1. In a Canadian population-based birth cohort study, no association was found between epidural labor analgesia (ELA) exposure and risk of autism spectrum disorder (ASD) in offspring.
2. In the sibling cohort, adjusting for baseline covariates, ELA was not associated with an increased offspring risk of ASD.
Evidence Rating Level: 2 (Good)
Study Rundown: Due to a rise in the US incidence of ASD in the past two decades, there has been substantial interest in identifying potential genetic, maternal, and neurological factors for ASD. It is known that perinatal morbidities and interventions, including birth injury, low birth weight, and cesarean delivery, may lead to neonatal neurological vulnerability and, thus, increase the offspring risk of ASD. More recent research has focused on associations between intrapartum interventions, such as ELA, and the risk of ASD. However, these studies often do not account for the risk estimate biases due to residual confounding and have been questioned on the biologic plausibility of their reported associative findings. This longitudinal cohort study sought to examine the association between ELA and offspring risk of ASD in Manitoba, Canada, adjusting for a large set of potential confounders. The primary outcome of the study was a diagnosis of ASD in the offspring, classified by the presence of at least 1 inpatient or outpatient diagnosis of ASD after the offspring reached at least 18 months of age. Using the inclusion and exclusion criteria, 123,175 offspring from singleton live vaginal births were included in the study. 47,011 (38.2%) offspring were exposed to ELA during delivery and of these, 985 (2.1%) were diagnosed with ASD in the follow-up period. In contrast, 1,272 of the 76,164 (1.7%) unexposed offspring were diagnosed with ASD. Upon adjusting for potential confounders including maternal sociodemographic, pre-pregnancy, pregnancy, and perinatal covariates, no association was found between ELA and offspring risk of ASD. This was further confirmed in the sibling cohort analysis after adjusting for baseline covariation. Importantly, a limitation of this study was the lack of information on ELA drug dosing regimens and the duration of ELA exposure at the time of delivery to women in labor. Thus, it could not be determined whether drug effects were potential factors in the observed association between ELA and ASD risk.

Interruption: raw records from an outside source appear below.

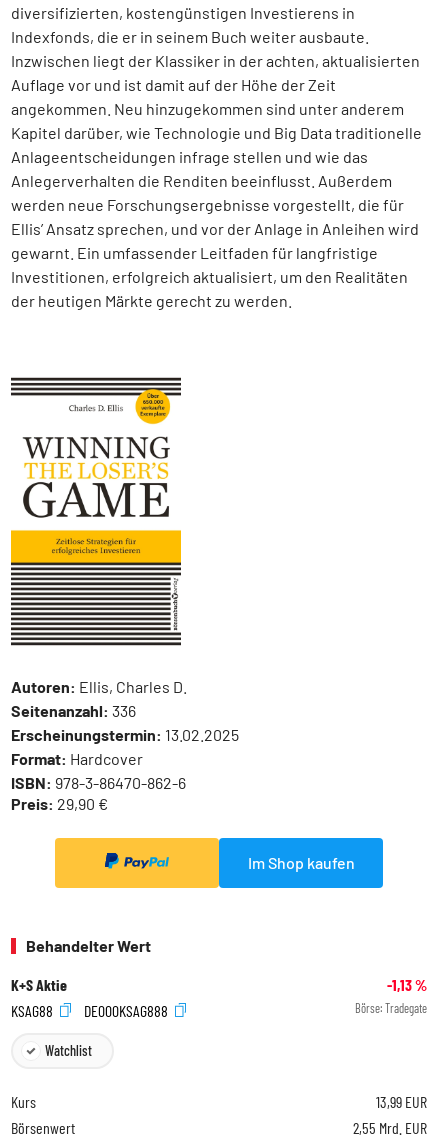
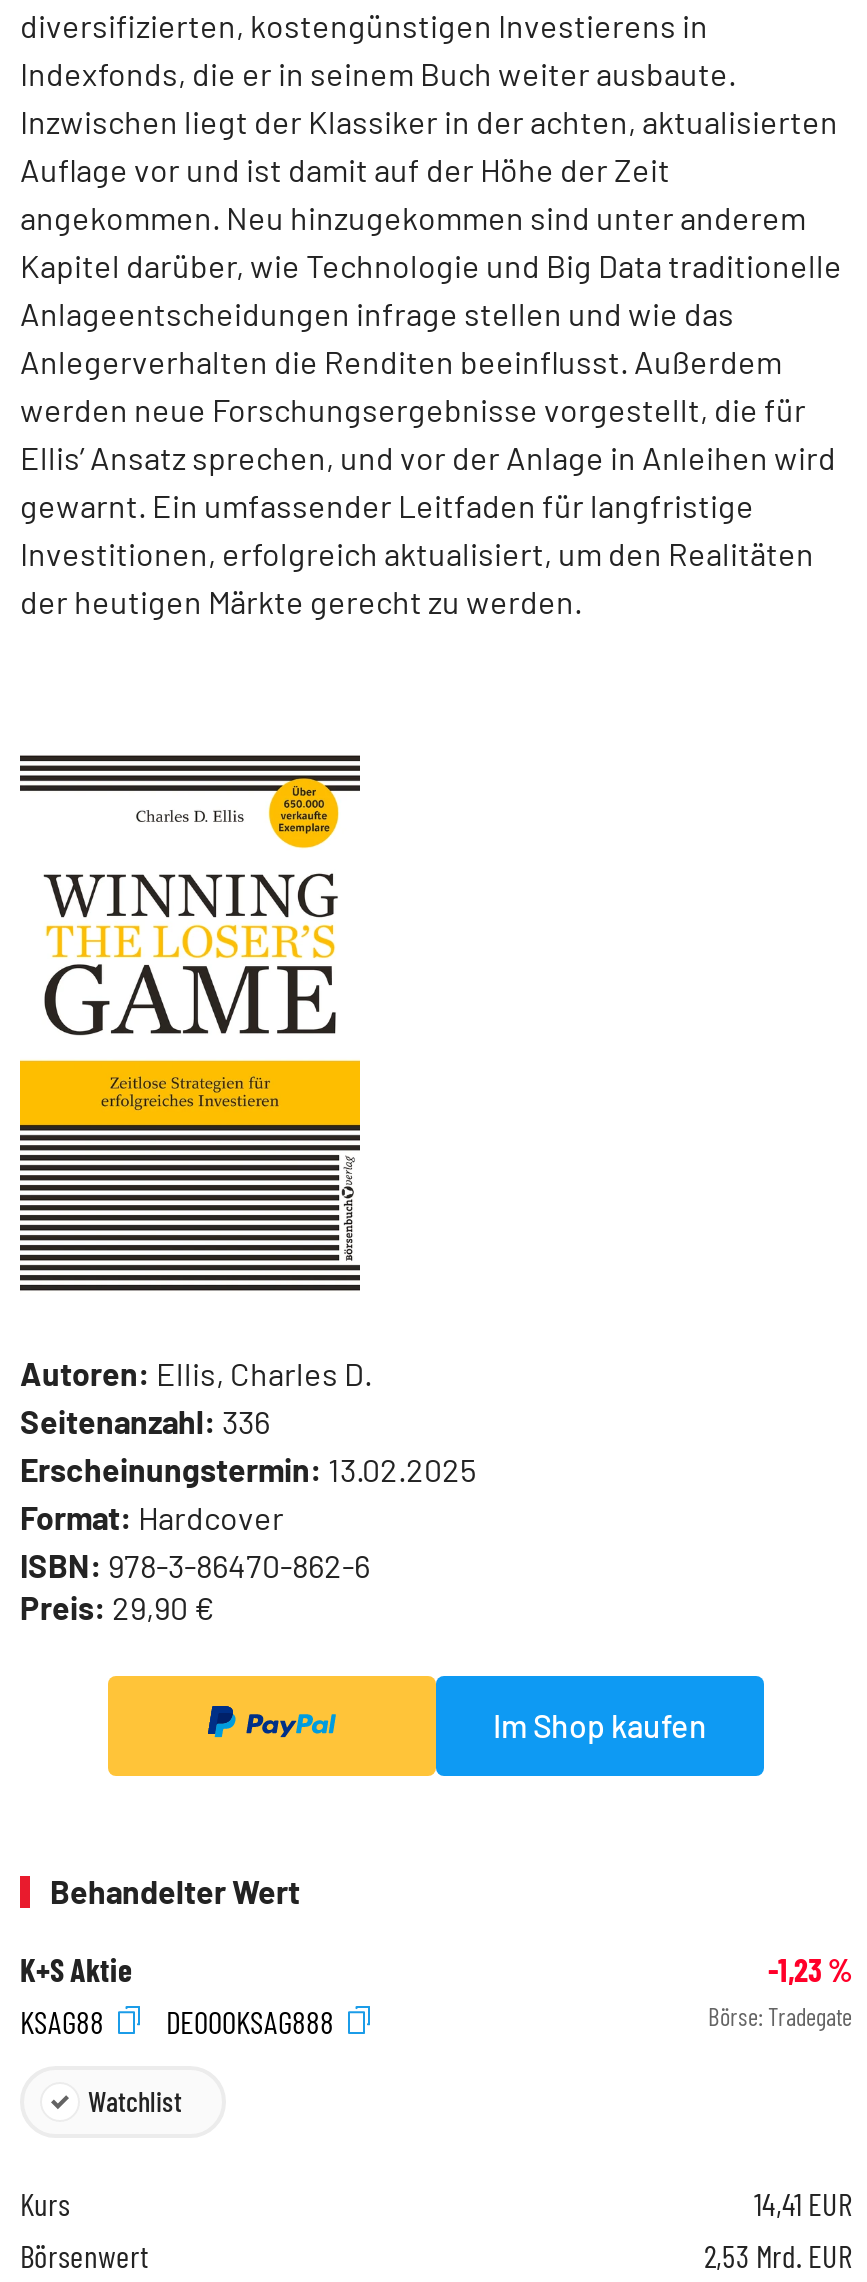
- -1,13%
+ -1,23%

- 13,99 EUR
+ 14,41 EUR

- 2,55 Mrd. EUR
+ 2,53 Mrd. EUR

In-Depth [prospective cohort]: This longitudinal population-based birth cohort study was performed in the province of Manitoba, Canada between 2005 and 2016 using data reported from four healthcare databases. Vaginal deliveries of singleton live infants born during the study period were screened and followed from birth until 2019 or censored by death or emigration. The study included 123,175 eligible offspring (62,647 boys, 50.9%) and the mean (SD) age of mothers at delivery was 28.2 (5.8) years. The mean follow-up period (SD) for each offspring was 7.9 (3.4) years. In total, 47,011 (38.2%) offspring were exposed to ELA during delivery and of these, 985 (2.1%) were diagnosed with ASD in the follow-up period. Comparatively, 1,272 of the 76,164 (1.7%) unexposed offspring were diagnosed with ASD (HR, 1.25; 95%CI, 1.15-1.36). After adjusting for potential confounders including maternal sociodemographic, pre-pregnancy, pregnancy, and perinatal covariates, ELA was not associated with an offspring risk of ASD (inverse probability of treatment-weighted HR, 1.08; 95%CI, 0.97-1.20). Furthermore, in the sibling cohort analysis, after adjusting for the same potential confounders and addition of family fixed effects, ELA exposure was not associated with ASD, confirming the results of the study’s primary outcome (inverse probability of treatment-weighted HR, 0.97; 95%CI, 0.78-1.22). Lastly, results of the sensitivity analyses on the population-based models restricted to women without missing information who delivered at or after 37 weeks of gestation, firstborn infants only, and offspring with ASD classified with at least 2 diagnostic codes were consistent with those from the study’s main findings.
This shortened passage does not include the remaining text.